Bill's Musical Notes, July, 2009

Music and Its Empty SpacesBlown Away by Music

It all started with a bit of empty wall space. I was staring at that particular space in the room where I practise most evenings, wondering what to put there. I wanted a picture that would be quite big but not distracting, one with some depth but easy on the eye.  Later, I bought a poster of a painting made by Rothko in 1951, just blocks of textured colour. Perfect. The painting, "Violet, Green and Red", creates a landscape of colour and leaves the observer with lots of room to fill with ones inner eye. I'd describe it as meditative. The picture was in place and now it was back to my music practice.

Violet, Green and Red by Mark RothkoI had been wrestling with the problem of note lengths and the rests in music, which give it its breathing spaces. If you play a piece of music strictly according to the rules of the notation, it sounds mechanical, as if a machine were producing it. For example, a dotted crotchet followed by a quaver rest should, by the book, be played for exactly one and a half beats, followed by a rest for exactly half a beat. In classical music, that's wrong. It's actually an indication to play the note for a full two beats but letting the sound tail away during the rest. It's called "phrasing off" and there is an unwritten diminuendo that occurs at the end of most musical phrases. Without it, the music sounds clumpy and crude.

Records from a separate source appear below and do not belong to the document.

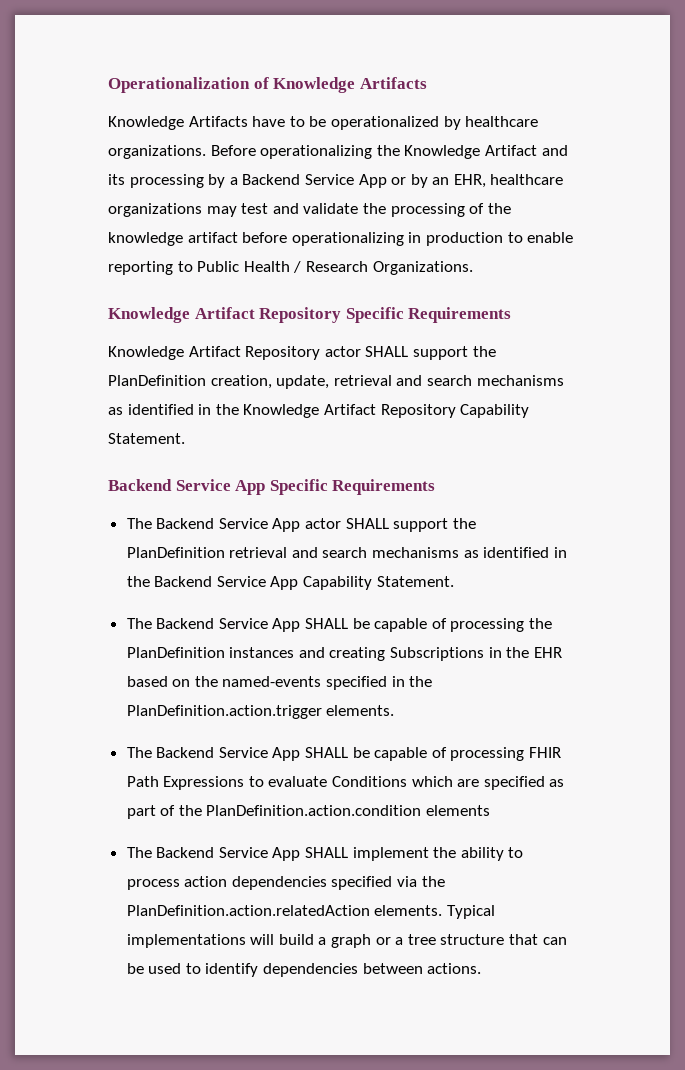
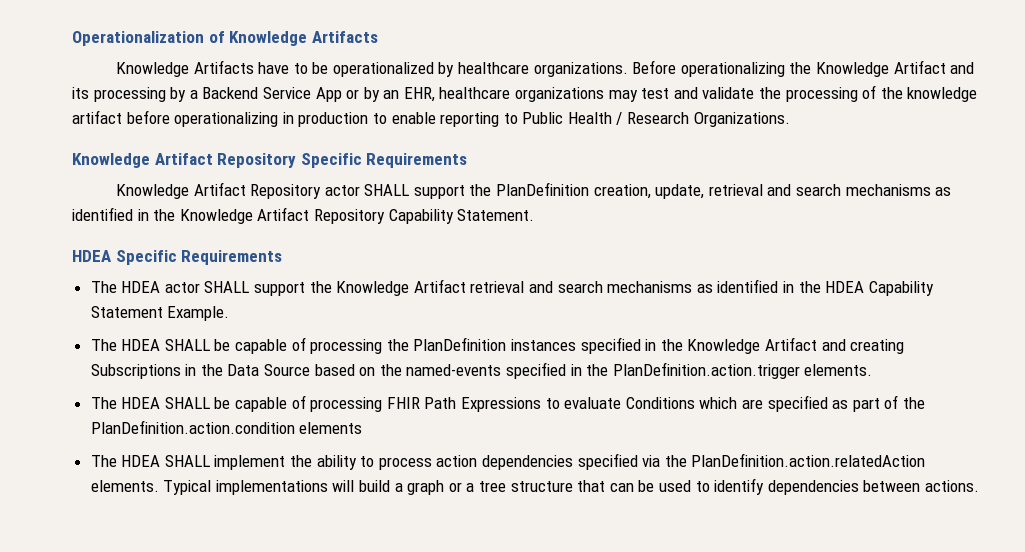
- Backend Service App Specific Requirements
+ HDEA Specific Requirements
- The Backend Service App actor SHALL support the PlanDefinition retrieval and search mechanisms as identified in the Backend Service App Capability Statement.
- The Backend Service App SHALL be capable of processing the PlanDefinition instances and creating Subscriptions in the EHR based on the named-events specified in the PlanDefinition.action.trigger elements.
+ The HDEA actor SHALL support the Knowledge Artifact retrieval and search mechanisms as identified in the HDEA Capability Statement Example.
+ The HDEA SHALL be capable of processing the PlanDefinition instances specified in the Knowledge Artifact and creating Subscriptions in the Data Source based on the named-events specified in the PlanDefinition.action.trigger elements.
- The Backend Service App SHALL be capable of processing FHIR Path Expressions to evaluate Conditions which are specified as part of the PlanDefinition.action.condition elements
+ The HDEA SHALL be capable of processing FHIR Path Expressions to evaluate Conditions which are specified as part of the PlanDefinition.action.condition elements
- The Backend Service App SHALL implement the ability to process action dependencies specified via the PlanDefinition.action.relatedAction elements.
+ The HDEA SHALL implement the ability to process action dependencies specified via the PlanDefinition.action.relatedAction elements.

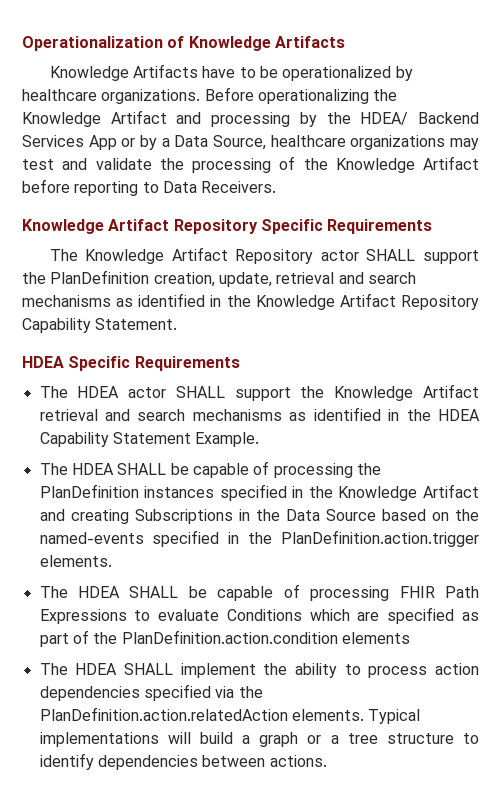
- Before operationalizing the Knowledge Artifact and its processing by a Backend Service App or by an EHR, healthcare organizations may test and validate the processing of the knowledge artifact before operationalizing in production to enable reporting to Public Health / Research Organizations.
+ Before operationalizing the Knowledge Artifact and processing by the HDEA/ Backend Services App or by a Data Source, healthcare organizations may test and validate the processing of the Knowledge Artifact before reporting to Data Receivers.
- Knowledge Artifact Repository actor SHALL support the PlanDefinition creation, update, retrieval and search mechanisms as identified in the Knowledge Artifact Repository Capability Statement.
+ The Knowledge Artifact Repository actor SHALL support the PlanDefinition creation, update, retrieval and search mechanisms as identified in the Knowledge Artifact Repository Capability Statement.
- Typical implementations will build a graph or a tree structure that can be used to identify dependencies between actions.
+ Typical implementations will build a graph or a tree structure to identify dependencies between actions.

Musical rests play a much greater role than this. Of course, instruments can remain silent for passages of play until their turn comes and that length of time is defined by the rests, but that's not what I mean. Particularly in recent years, composers have explored the musical effects of rests and silences so that they become as much a part of the music as the music itself. I like that, as it gives the listener a chance to appreciate the music without being bombarded by sound. It makes the music seem much more a living entity, as if the composer sows a seed which then grows in the listener's mind into something individual and which has a new effect every time you hear it. In fact, just like that Rothko painting, it leaves plenty of space for the observer's inner world to respond with its own landscape. So there I was practising the empty spaces, feeling a bit like Tommy who had to tell his music teacher why he wasn't putting any effort in, "Because I'm practising the rests, sir." (One of George's!)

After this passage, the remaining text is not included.